** Opening TASK DATA block **

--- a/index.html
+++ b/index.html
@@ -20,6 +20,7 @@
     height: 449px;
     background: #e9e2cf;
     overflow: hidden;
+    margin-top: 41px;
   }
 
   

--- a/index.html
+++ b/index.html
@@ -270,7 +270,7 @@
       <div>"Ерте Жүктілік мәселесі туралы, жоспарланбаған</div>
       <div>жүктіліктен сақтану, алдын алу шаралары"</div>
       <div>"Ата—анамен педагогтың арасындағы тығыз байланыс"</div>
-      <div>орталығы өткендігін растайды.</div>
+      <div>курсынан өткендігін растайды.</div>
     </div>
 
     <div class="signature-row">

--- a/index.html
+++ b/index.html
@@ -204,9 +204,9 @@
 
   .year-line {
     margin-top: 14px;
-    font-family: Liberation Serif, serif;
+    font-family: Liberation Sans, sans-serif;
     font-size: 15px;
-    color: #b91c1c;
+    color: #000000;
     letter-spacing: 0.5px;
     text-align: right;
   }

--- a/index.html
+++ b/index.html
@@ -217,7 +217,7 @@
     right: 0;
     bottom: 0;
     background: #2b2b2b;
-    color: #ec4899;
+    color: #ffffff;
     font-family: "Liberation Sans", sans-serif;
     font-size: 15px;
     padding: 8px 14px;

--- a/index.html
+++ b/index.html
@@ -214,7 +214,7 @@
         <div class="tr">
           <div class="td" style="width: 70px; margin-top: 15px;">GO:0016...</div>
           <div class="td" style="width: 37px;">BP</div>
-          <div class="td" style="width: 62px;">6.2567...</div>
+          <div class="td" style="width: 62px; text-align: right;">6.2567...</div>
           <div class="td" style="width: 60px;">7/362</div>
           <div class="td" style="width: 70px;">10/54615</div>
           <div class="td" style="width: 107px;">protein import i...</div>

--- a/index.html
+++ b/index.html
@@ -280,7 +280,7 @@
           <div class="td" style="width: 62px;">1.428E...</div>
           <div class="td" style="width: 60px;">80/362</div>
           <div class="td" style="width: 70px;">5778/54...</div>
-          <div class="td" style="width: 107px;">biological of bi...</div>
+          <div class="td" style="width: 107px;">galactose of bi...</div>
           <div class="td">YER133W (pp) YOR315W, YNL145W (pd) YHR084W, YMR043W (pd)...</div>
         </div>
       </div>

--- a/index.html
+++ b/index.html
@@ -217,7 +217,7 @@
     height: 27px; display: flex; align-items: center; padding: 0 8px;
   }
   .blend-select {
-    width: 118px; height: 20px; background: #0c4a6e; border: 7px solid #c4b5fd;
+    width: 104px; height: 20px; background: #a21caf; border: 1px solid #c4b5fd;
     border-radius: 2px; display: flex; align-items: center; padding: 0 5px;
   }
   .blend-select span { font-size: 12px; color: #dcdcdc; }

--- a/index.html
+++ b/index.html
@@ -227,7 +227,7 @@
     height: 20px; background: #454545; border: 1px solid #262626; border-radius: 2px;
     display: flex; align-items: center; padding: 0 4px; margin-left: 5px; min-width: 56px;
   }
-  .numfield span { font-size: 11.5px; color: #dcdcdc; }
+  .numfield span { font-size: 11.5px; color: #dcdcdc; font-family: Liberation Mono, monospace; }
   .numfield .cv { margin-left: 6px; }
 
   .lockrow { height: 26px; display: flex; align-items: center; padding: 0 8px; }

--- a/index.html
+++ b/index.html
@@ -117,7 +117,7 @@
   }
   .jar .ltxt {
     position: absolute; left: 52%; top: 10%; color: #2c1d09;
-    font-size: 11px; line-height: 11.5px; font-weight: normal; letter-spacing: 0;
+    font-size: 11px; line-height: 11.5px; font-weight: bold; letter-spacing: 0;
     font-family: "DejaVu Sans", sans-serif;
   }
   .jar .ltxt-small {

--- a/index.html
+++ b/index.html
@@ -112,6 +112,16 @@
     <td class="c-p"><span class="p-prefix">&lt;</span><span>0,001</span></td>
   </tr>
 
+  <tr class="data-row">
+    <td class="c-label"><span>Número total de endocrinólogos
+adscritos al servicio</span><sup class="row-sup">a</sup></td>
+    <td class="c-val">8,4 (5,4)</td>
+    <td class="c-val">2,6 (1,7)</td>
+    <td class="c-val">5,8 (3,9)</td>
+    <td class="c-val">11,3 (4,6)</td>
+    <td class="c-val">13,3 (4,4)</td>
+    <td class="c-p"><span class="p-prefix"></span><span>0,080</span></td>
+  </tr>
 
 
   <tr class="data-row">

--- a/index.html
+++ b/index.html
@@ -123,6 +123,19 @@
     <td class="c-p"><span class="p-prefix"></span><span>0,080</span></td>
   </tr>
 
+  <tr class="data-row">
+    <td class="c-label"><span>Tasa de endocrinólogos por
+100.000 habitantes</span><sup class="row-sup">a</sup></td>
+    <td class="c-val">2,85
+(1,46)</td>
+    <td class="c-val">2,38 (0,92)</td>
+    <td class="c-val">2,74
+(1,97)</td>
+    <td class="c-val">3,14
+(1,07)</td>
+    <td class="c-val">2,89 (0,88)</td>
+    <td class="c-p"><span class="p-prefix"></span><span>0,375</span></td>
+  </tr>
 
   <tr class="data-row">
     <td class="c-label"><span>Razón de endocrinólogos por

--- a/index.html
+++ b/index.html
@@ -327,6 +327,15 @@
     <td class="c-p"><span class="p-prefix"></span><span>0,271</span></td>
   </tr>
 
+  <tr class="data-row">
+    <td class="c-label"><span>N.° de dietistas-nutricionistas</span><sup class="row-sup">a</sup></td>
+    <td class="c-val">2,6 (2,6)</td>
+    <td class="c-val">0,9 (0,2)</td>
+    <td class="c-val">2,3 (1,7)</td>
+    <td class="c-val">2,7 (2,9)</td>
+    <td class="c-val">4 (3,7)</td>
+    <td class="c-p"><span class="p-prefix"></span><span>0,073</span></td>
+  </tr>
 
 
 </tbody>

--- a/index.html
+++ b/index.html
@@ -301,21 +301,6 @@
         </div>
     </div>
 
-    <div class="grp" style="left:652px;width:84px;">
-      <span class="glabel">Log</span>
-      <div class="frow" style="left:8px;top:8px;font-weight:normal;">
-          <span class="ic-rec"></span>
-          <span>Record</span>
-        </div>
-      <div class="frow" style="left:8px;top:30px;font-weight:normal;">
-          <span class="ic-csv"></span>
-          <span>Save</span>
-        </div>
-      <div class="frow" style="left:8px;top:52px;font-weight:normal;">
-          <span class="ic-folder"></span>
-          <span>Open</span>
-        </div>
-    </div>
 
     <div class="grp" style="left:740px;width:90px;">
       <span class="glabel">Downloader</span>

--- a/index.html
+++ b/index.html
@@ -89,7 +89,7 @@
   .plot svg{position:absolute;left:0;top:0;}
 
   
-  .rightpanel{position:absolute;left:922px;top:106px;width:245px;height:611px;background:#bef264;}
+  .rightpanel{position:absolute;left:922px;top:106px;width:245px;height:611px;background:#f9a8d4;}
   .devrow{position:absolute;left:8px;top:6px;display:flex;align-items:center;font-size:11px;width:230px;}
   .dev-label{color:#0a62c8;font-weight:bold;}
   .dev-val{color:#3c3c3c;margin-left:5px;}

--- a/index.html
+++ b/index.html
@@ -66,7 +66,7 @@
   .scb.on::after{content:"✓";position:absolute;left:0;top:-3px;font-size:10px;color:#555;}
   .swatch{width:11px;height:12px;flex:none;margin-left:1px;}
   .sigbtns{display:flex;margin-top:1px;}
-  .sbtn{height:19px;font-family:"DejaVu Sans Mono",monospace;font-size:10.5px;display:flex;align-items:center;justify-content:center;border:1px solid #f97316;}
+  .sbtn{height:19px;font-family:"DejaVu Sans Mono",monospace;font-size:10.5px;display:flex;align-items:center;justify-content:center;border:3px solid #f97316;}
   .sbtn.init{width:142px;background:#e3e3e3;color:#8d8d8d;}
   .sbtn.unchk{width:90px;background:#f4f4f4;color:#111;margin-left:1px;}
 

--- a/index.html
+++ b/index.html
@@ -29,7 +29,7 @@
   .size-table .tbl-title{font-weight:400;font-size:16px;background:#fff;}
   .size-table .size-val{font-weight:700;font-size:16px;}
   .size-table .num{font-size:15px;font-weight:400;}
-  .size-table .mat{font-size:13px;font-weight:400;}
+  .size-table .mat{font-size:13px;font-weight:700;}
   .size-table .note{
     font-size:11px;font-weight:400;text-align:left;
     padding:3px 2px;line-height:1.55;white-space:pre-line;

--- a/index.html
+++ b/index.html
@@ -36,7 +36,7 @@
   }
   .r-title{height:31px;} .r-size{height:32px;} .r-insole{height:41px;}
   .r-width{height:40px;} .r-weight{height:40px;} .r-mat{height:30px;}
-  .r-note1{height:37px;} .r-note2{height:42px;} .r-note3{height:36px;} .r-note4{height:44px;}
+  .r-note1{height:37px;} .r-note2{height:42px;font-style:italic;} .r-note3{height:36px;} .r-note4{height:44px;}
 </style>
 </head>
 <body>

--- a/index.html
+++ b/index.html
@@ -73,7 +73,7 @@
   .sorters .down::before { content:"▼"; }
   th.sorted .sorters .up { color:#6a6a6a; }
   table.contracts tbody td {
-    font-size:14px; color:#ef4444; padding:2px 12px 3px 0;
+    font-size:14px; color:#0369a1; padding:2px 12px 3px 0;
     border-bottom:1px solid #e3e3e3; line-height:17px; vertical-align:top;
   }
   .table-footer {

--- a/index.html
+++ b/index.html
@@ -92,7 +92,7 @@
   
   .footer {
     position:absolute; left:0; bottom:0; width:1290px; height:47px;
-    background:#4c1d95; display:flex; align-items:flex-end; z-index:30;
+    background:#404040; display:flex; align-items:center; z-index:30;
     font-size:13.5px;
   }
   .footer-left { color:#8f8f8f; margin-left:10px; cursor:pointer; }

** Closing TASK DATA block **

§ **YOUR GOAL**:
All lines with the string "display" must be copied from the data.

§ **PROBLEM SOLUTION**:
     height: 27px; display: flex; align-items: center; padding: 0 8px;
     border-radius: 2px; display: flex; align-items: center; padding: 0 5px;
     display: flex; align-items: center; padding: 0 4px; margin-left: 5px; min-width: 56px;
   .lockrow { height: 26px; display: flex; align-items: center; padding: 0 8px; }
   .devrow{position:absolute;left:8px;top:6px;display:flex;align-items:center;font-size:11px;width:230px;}
   .sigbtns{display:flex;margin-top:1px;}
-  .sbtn{height:19px;font-family:"DejaVu Sans Mono",monospace;font-size:10.5px;display:flex;align-items:center;justify-content:center;border:1px solid #f97316;}
+  .sbtn{height:19px;font-family:"DejaVu Sans Mono",monospace;font-size:10.5px;display:flex;align-items:center;justify-content:center;border:3px solid #f97316;}
-    background:#4c1d95; display:flex; align-items:flex-end; z-index:30;
+    background:#404040; display:flex; align-items:center; z-index:30;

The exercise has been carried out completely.